_TASK OBJECTIVE_:
This exercise calls for the whole listing to be given again exactly, without images.
(DATA PROVIDED)
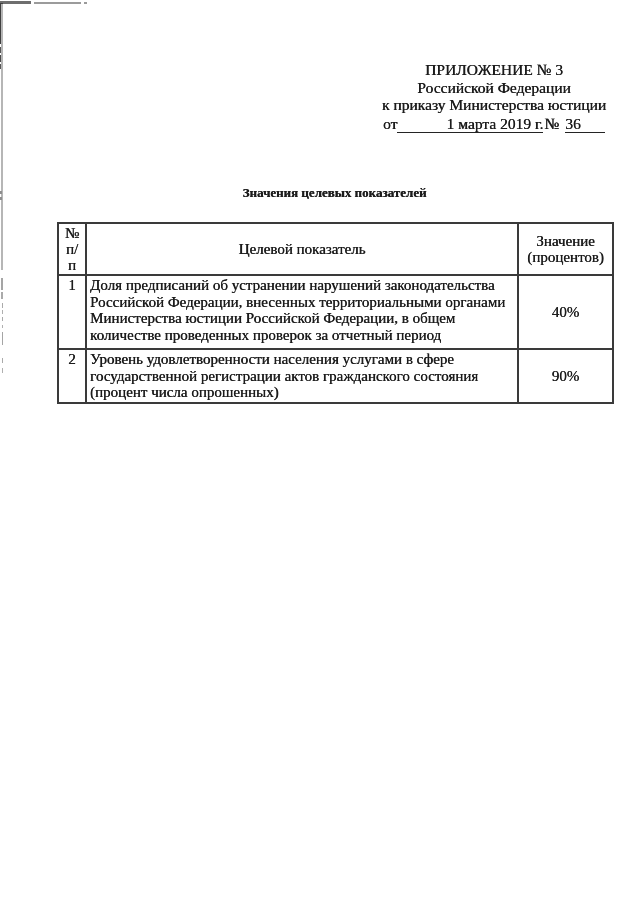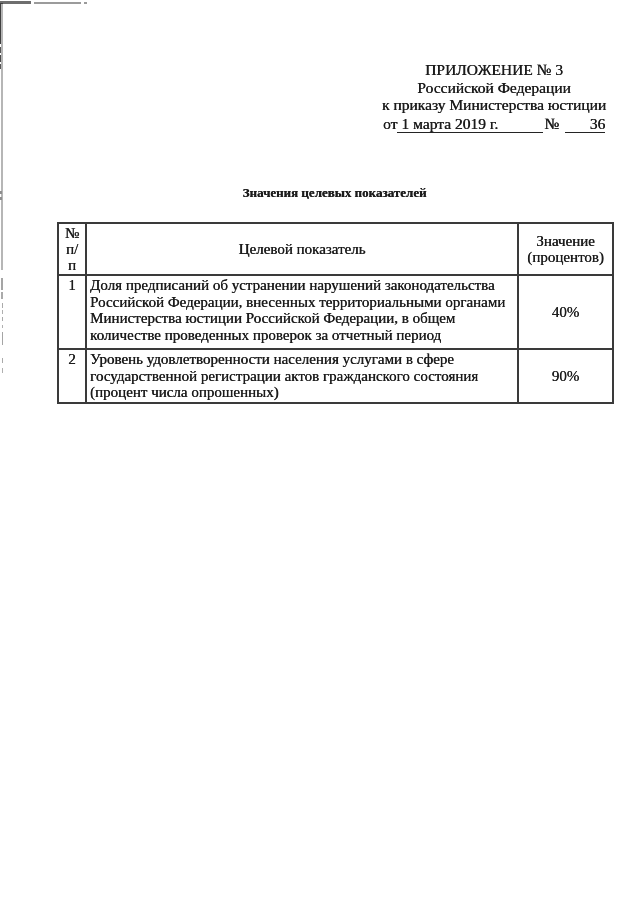--- a/index.html
+++ b/index.html
@@ -21,7 +21,7 @@
   }
   .date-line { display:flex; align-items:baseline; padding-left:9px; margin-top:1px; }
   .blank { border-bottom:1.6px solid #242424; box-sizing:border-box; }
-  .blank-date { width:146px; text-align:left; padding-left:4px; }
+  .blank-date { width:146px; text-align:right; padding-left:4px; }
   .no-sign { margin-left:1px; }
   .blank-no { width:40px; text-align:right; margin-left:6px; }
 

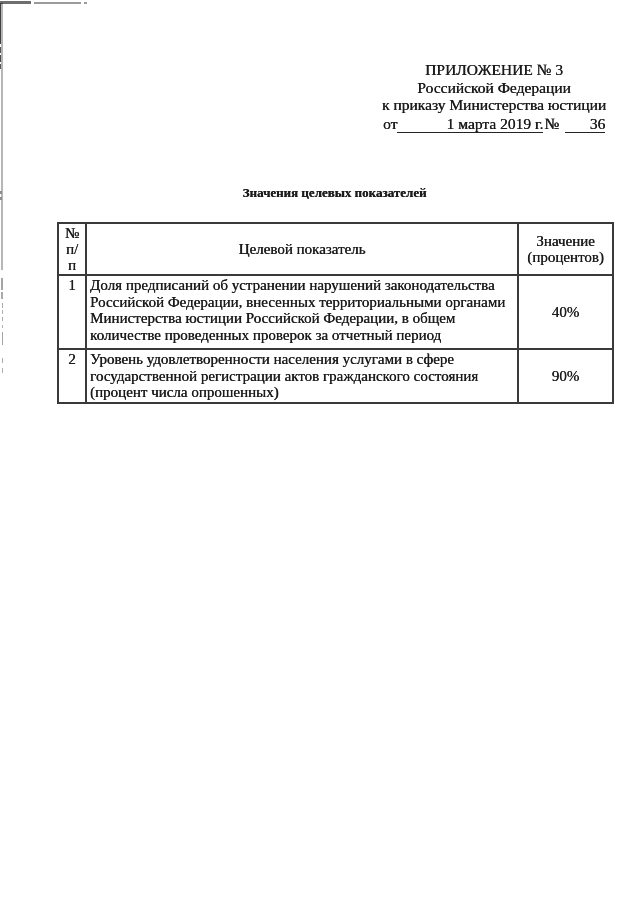--- a/index.html
+++ b/index.html
@@ -23,7 +23,7 @@
   .blank { border-bottom:1.6px solid #242424; box-sizing:border-box; }
   .blank-date { width:146px; text-align:right; padding-left:4px; }
   .no-sign { margin-left:1px; }
-  .blank-no { width:40px; text-align:right; margin-left:6px; }
+  .blank-no { width:40px; text-align:left; margin-left:6px; }
 
   
   .doc-title {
(End DATA PROVIDED)
_WRITTEN RESPONSE_:
--- a/index.html
+++ b/index.html
@@ -21,7 +21,7 @@
   }
   .date-line { display:flex; align-items:baseline; padding-left:9px; margin-top:1px; }
   .blank { border-bottom:1.6px solid #242424; box-sizing:border-box; }
-  .blank-date { width:146px; text-align:left; padding-left:4px; }
+  .blank-date { width:146px; text-align:right; padding-left:4px; }
   .no-sign { margin-left:1px; }
   .blank-no { width:40px; text-align:right; margin-left:6px; }
 

--- a/index.html
+++ b/index.html
@@ -23,7 +23,7 @@
   .blank { border-bottom:1.6px solid #242424; box-sizing:border-box; }
   .blank-date { width:146px; text-align:right; padding-left:4px; }
   .no-sign { margin-left:1px; }
-  .blank-no { width:40px; text-align:right; margin-left:6px; }
+  .blank-no { width:40px; text-align:left; margin-left:6px; }
 
   
   .doc-title {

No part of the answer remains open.